This would have felt like the longest day no matter what, because I spent seven straight hours of it completing a grant application. But it is the solstice, the literal longest day of sun all year. My hair is also long these days and right now, like a fairy-tale princess, rippled. That's because I tucked it into a bun on Wednesday while it was still soaking wet, where it then stayed for eight hours straight. Because I am Working--and it's been a while since I felt that pressure of must be clean & must look professional


Three days a week I am going to my old office to send emails, corral files, and get things in order. A lot (books!) has happened since I last worked there, but the vocabulary of itineraries and rolos remains the same. As of late I have dusted, pitched defunct CD players, and pulled dead leaves off a valiant but struggling purple plant of unknown origin. There's several cabinets of papers to compress and label. There's about a zillion cards and letters to answer. Why is it so satisfying to do these tasks for someone else, these things we eternally put off when it comes to our own lives?
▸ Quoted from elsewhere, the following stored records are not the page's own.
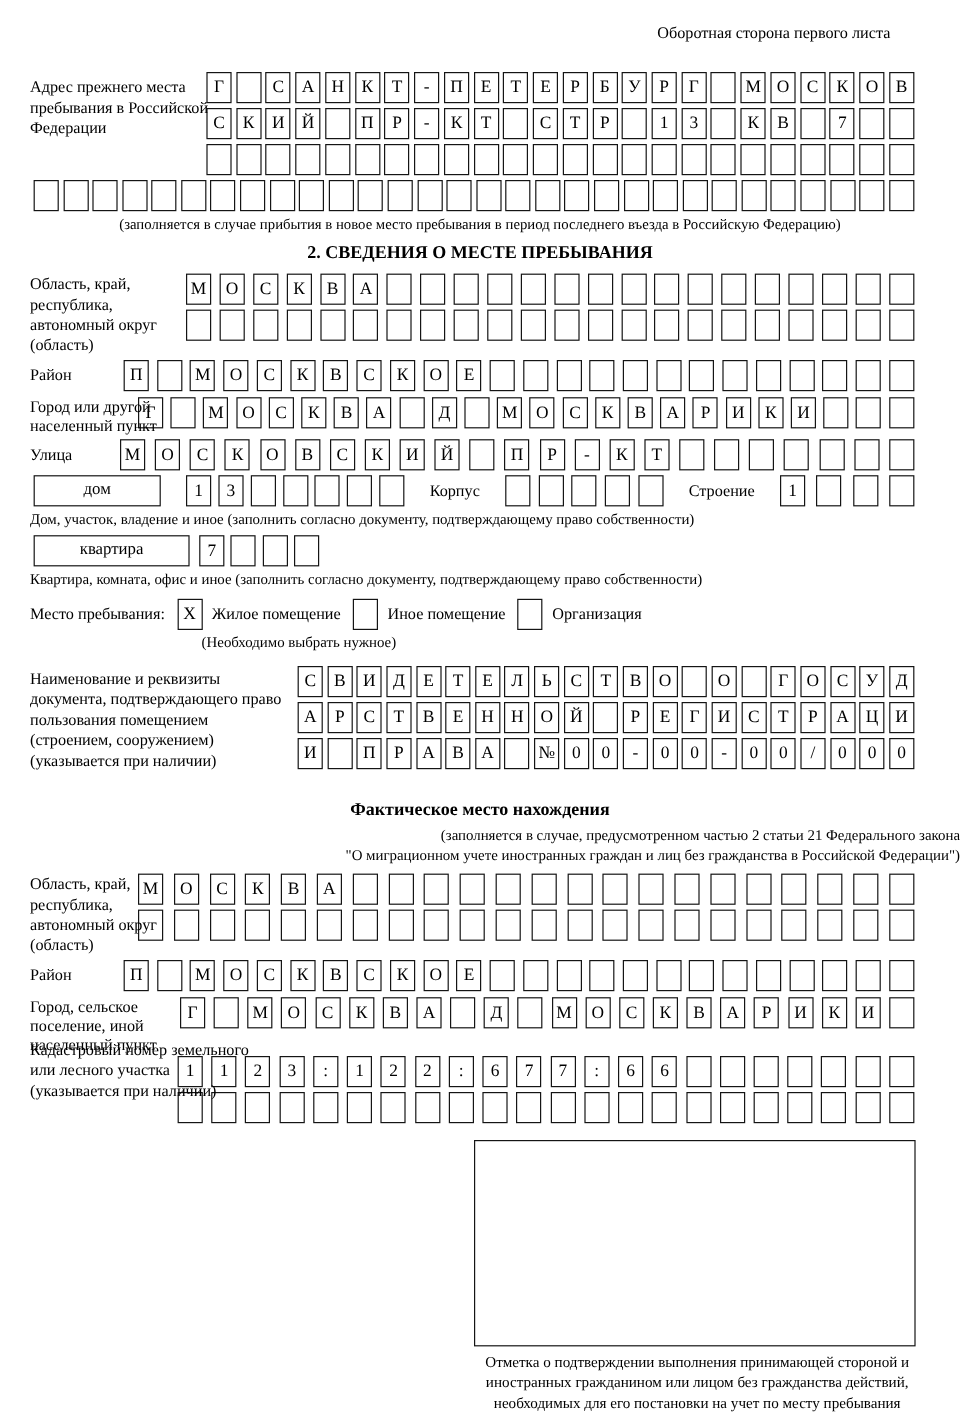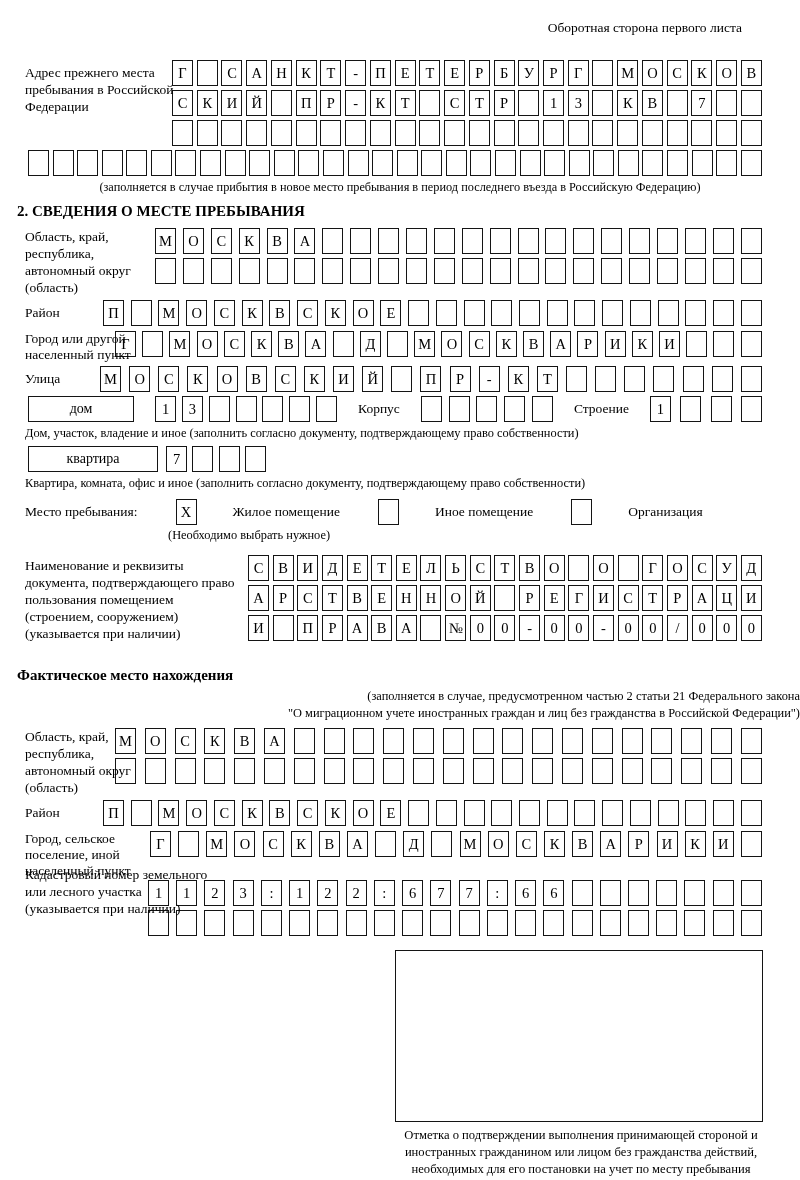--- a/index.html
+++ b/index.html
@@ -14,24 +14,24 @@
   .i172{margin-left:172px;width:590px;}
   .i28{margin-left:28px;width:734px;}
   .i155{margin-left:155px;width:607px;}
   .i115{margin-left:115px;width:647px;}
   .i103{margin-left:103px;width:659px;}
   .i100{margin-left:100px;width:662px;}
   .i248{margin-left:248px;width:514px;}
   .i150{margin-left:150px;width:612px;}
   .i148{margin-left:148px;width:614px;}
   .note{text-align:center;font-size:12.3px;margin-top:2px;}
-  .stitle{font-size:15px;font-weight:bold;margin:8px 0 8px 0;padding-left:17px;}
+  .stitle{font-size:15px;font-weight:bold;text-align:center;margin:8px 0 8px 0;}
   .caption{margin:4px 0 0 25px;font-size:12.4px;}
   .flexrow{display:flex;align-items:center;justify-content:space-between;}
-  .stayrow{display:flex;align-items:center;margin:8px 0 0 25px;font-size:13.5px;gap:28px;}
+  .stayrow{display:flex;align-items:center;margin:8px 0 0 25px;font-size:13.5px;}
   .stayrow .cbox{margin-left:10px;margin-right:8px;}
   .gap{margin-left:26px;}
   .hint{margin:3px 0 0 168px;font-size:12.4px;}
   .mt{margin-top:16px;}
   .stamp{margin:14px 0 0 395px;width:368px;height:172px;border:1.8px solid #141414;box-sizing:border-box;}
   .stampcap{margin:5px 0 0 385px;width:392px;text-align:center;font-size:12.6px;line-height:17px;}
   .notes2{text-align:right;font-size:12.4px;line-height:17px;}
 </style>
 </head>
 <body>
I am profoundly grateful for this opportunity to help out my former employers. We come to working together in a far better and more equitable place than before, at ease with each other's rhythms and idiosyncrasies. And frankly, it feels good to have an hourly wage again, to have stretches when my time is invested in someone else's priorities and creative output. As I type that I look around, worriedly, like someone is going to come and take my "full-time writer" license away. Eh. When I tell students of creative writing to resist falling into the assumption they must primarily teach to support themselves--to choose that path only if it truly appeals--I mean it. But everyone's got to pay the bills. In fact, I would urge those looking for work that dovetails with a writing life to investigate whether their local college has a retiring professor who needs help prepping papers for donation. It can be sneaky, fascinating work, filled with stories.

Is there a job you'd return to, if you could? Knowing what you do now?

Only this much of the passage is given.